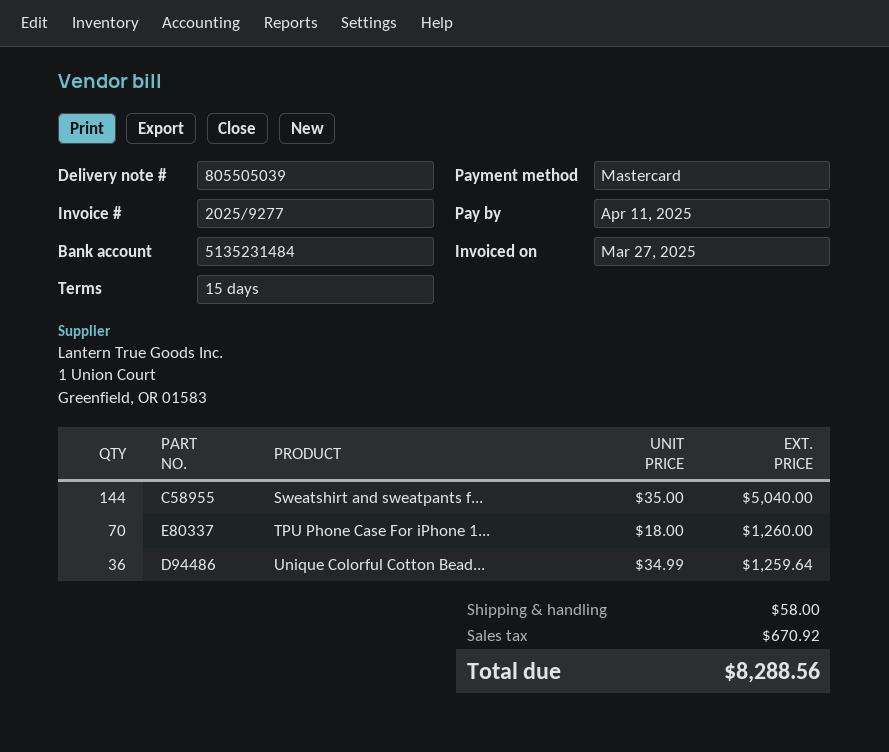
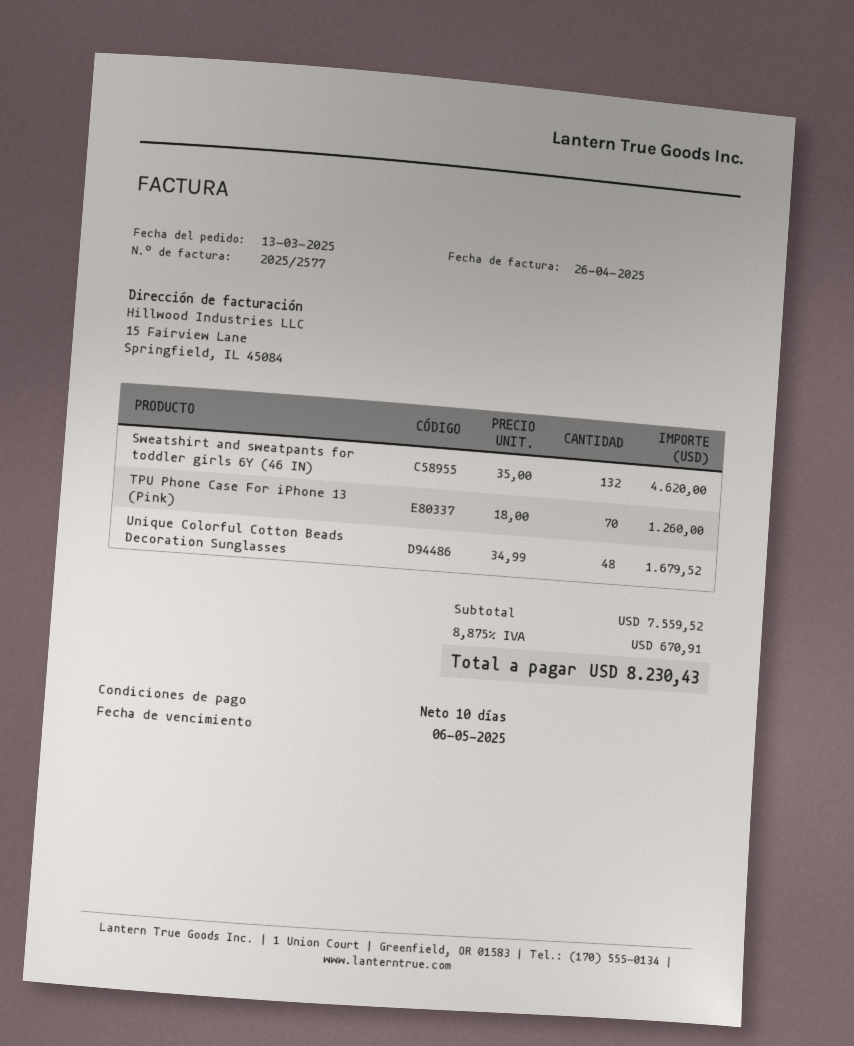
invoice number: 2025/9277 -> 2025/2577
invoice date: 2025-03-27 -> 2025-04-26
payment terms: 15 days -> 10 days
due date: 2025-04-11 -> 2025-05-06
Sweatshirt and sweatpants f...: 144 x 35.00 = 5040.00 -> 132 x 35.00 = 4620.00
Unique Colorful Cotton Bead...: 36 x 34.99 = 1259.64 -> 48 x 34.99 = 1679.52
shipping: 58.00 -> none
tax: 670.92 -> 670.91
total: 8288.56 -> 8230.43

########

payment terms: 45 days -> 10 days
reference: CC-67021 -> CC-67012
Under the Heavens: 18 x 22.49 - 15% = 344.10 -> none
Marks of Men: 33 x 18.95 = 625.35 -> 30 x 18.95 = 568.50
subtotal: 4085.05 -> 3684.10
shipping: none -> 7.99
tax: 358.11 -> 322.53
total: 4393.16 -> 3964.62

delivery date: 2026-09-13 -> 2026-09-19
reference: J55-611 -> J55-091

########

Action item
If a line in the data above holds the word "none", count it, and give only the final number.

Expected output
3